Everything in the data that follows should be given again verbatim, except the images.

→ SUPPLIED INFORMATION
- Opening Delimiter -

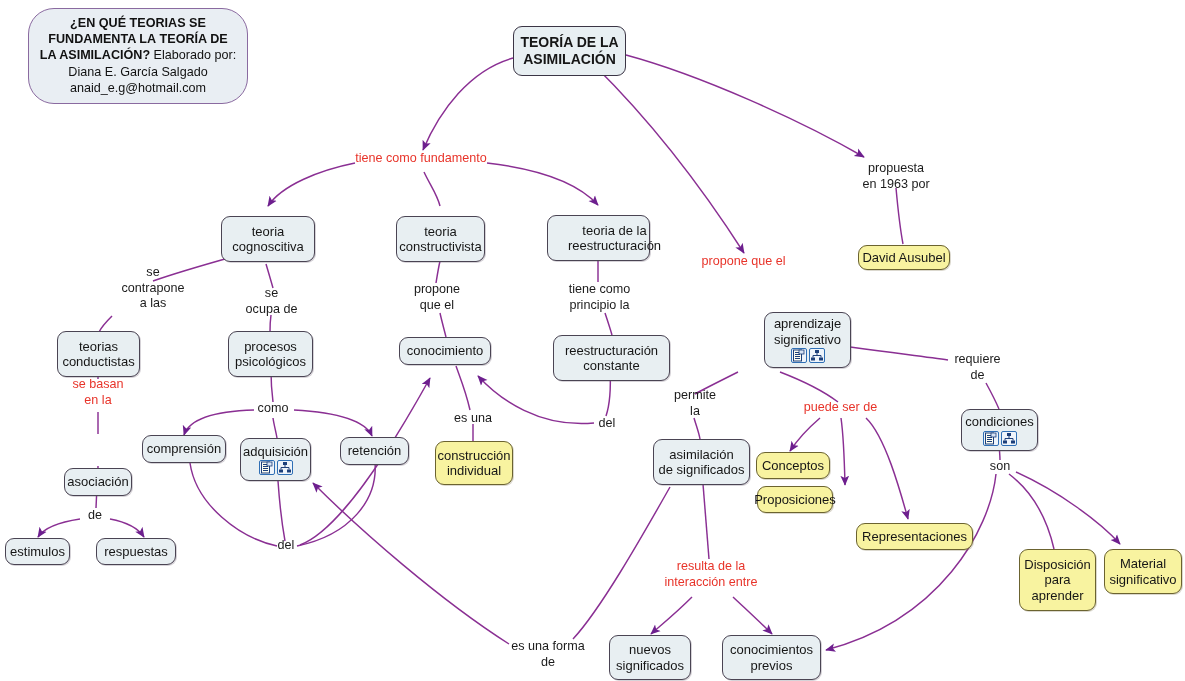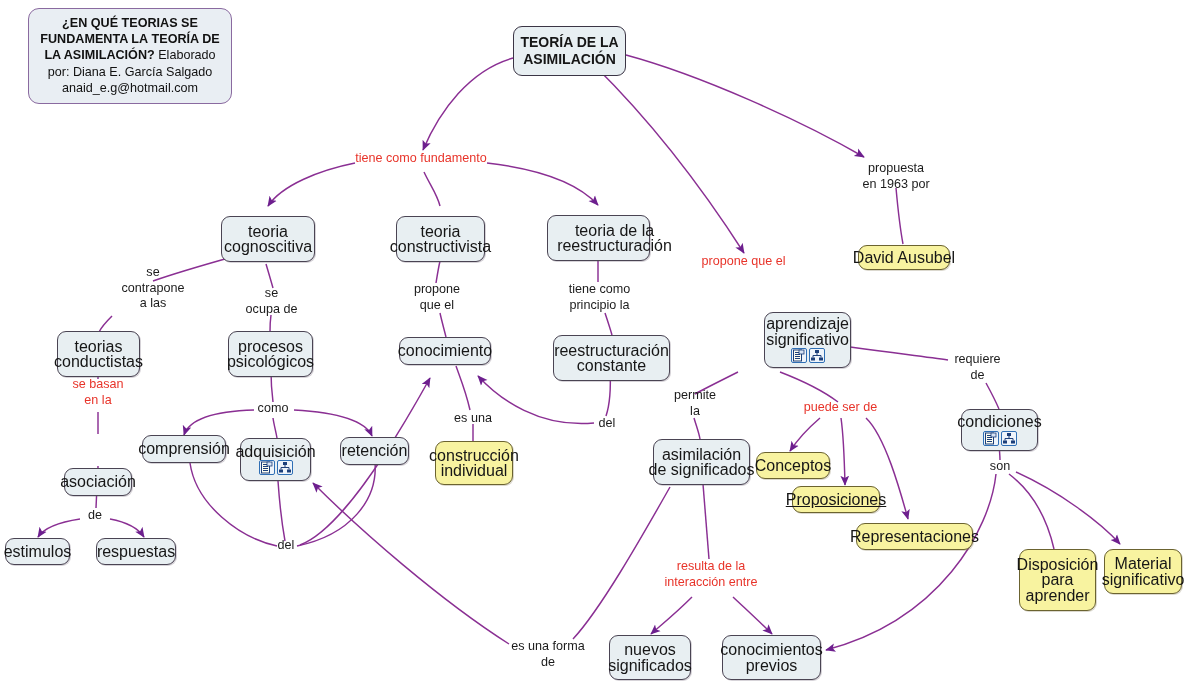"¿EN QUÉ TEORIAS SE FUNDAMENTA" div.headercard { border-radius: none -> 26px; width: 204px -> 220px }
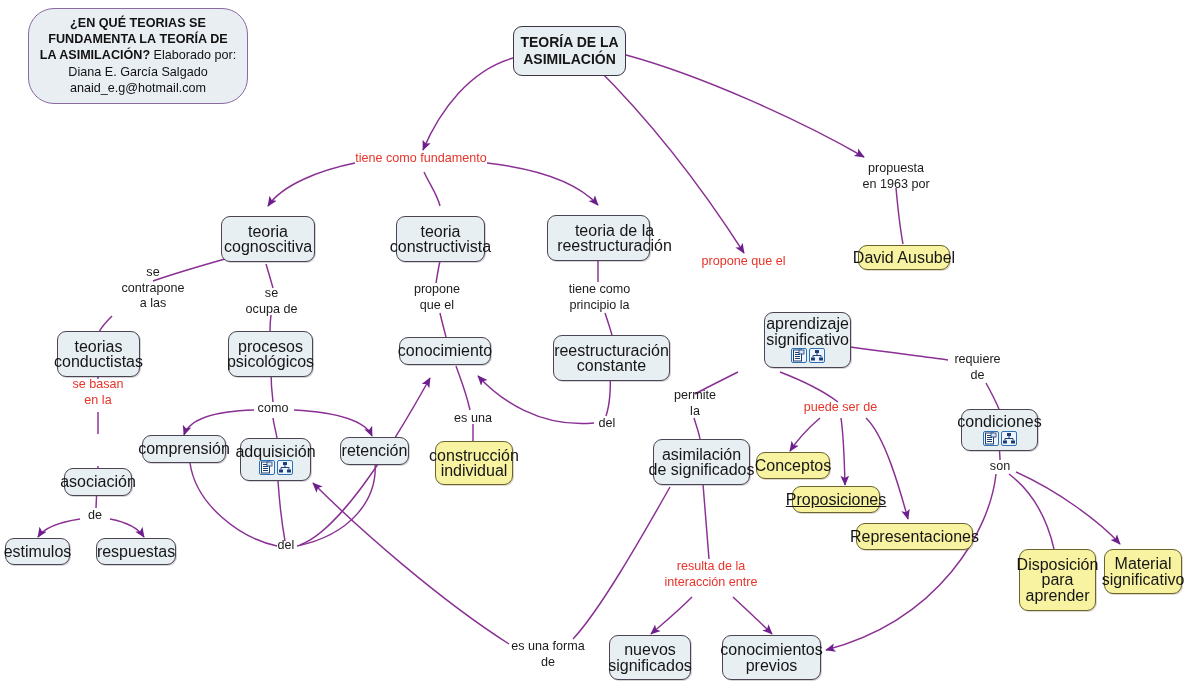"teoria" .node { font-size: 16px -> 13px }
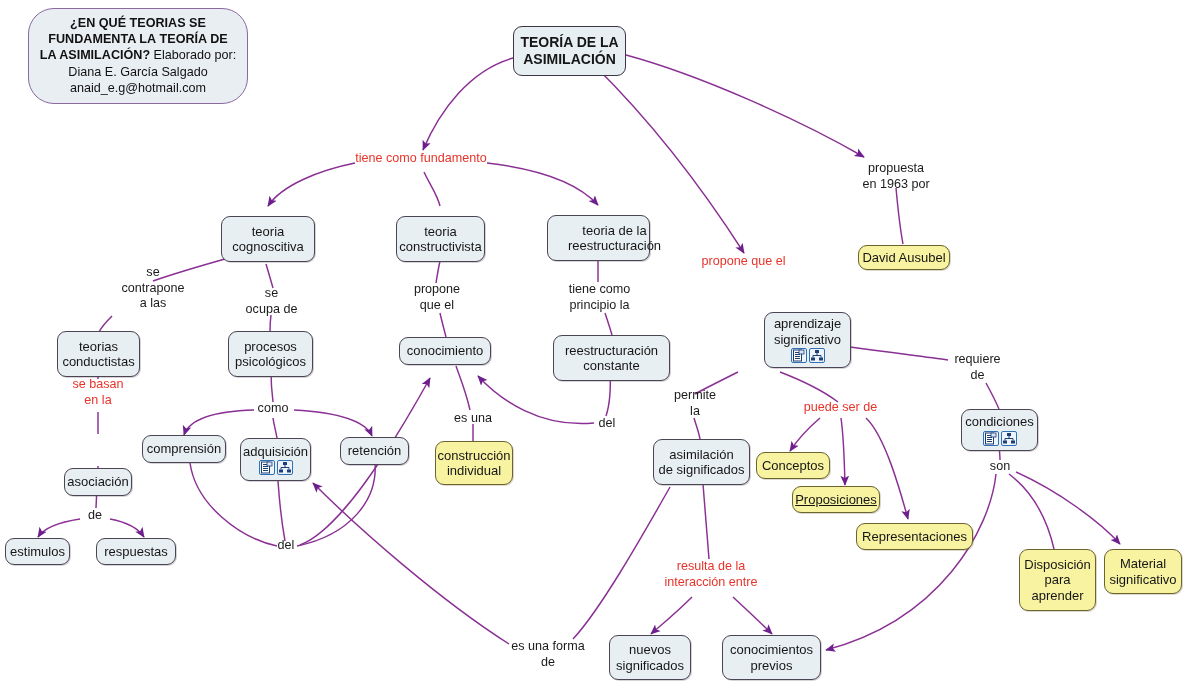"Proposiciones" div.node { left: 792px -> 757px; text-decoration: underline -> none; width: 88px -> 76px }
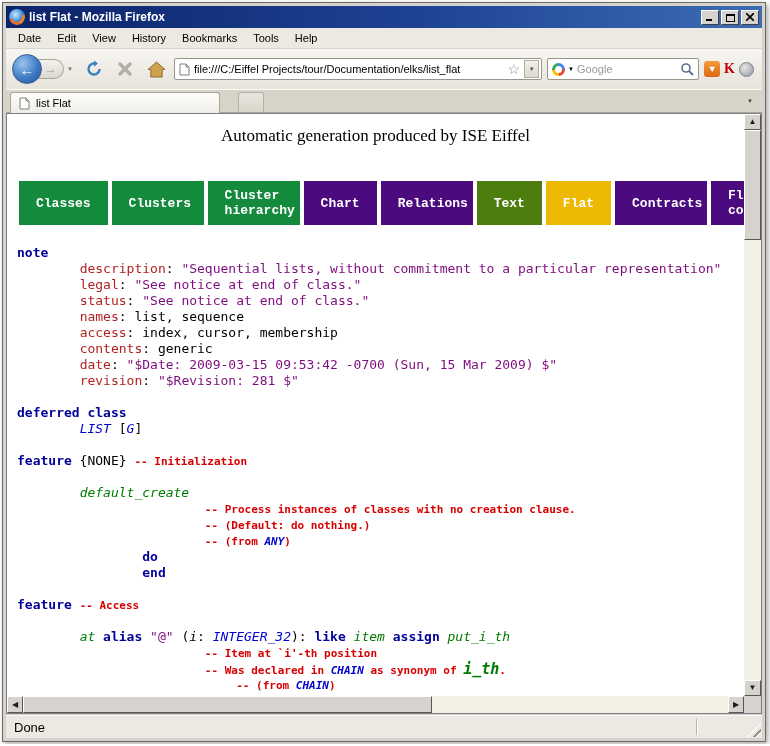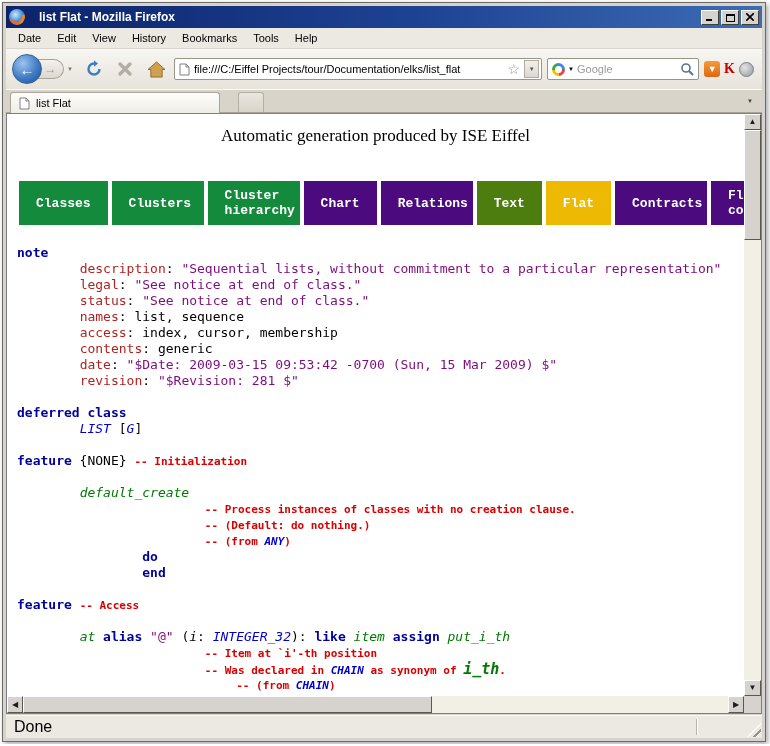"list Flat - Mozilla Firefox" .titlebar { gap: 14px -> 4px }
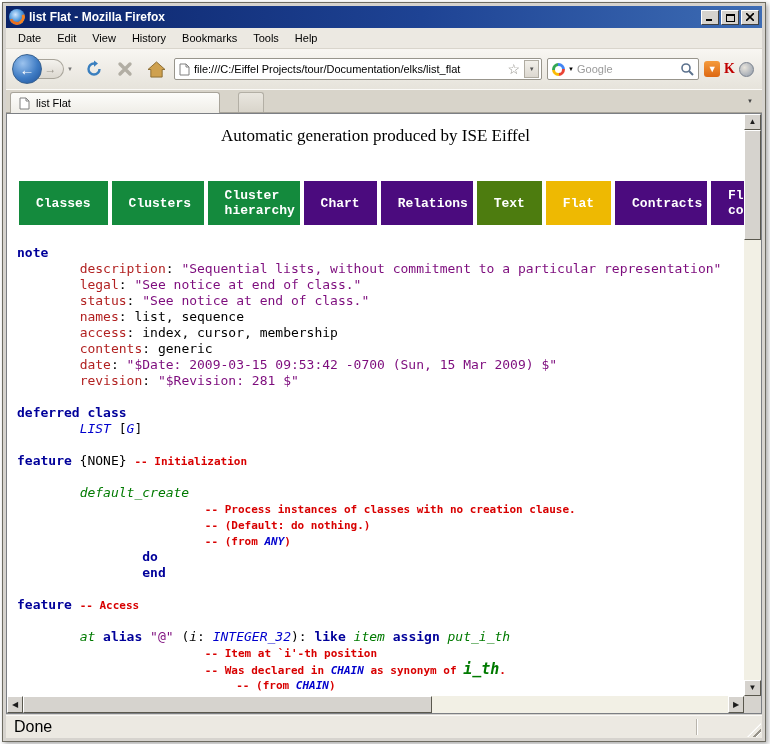"Done" .statusbar { font-size: 16px -> 13px }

- Closing Delimiter -

→ COMPLETED TASK
"¿EN QUÉ TEORIAS SE FUNDAMENTA" div.headercard { border-radius: none -> 26px; width: 204px -> 220px }
"teoria" .node { font-size: 16px -> 13px }
"Proposiciones" div.node { left: 792px -> 757px; text-decoration: underline -> none; width: 88px -> 76px }
"list Flat - Mozilla Firefox" .titlebar { gap: 14px -> 4px }
"Done" .statusbar { font-size: 16px -> 13px }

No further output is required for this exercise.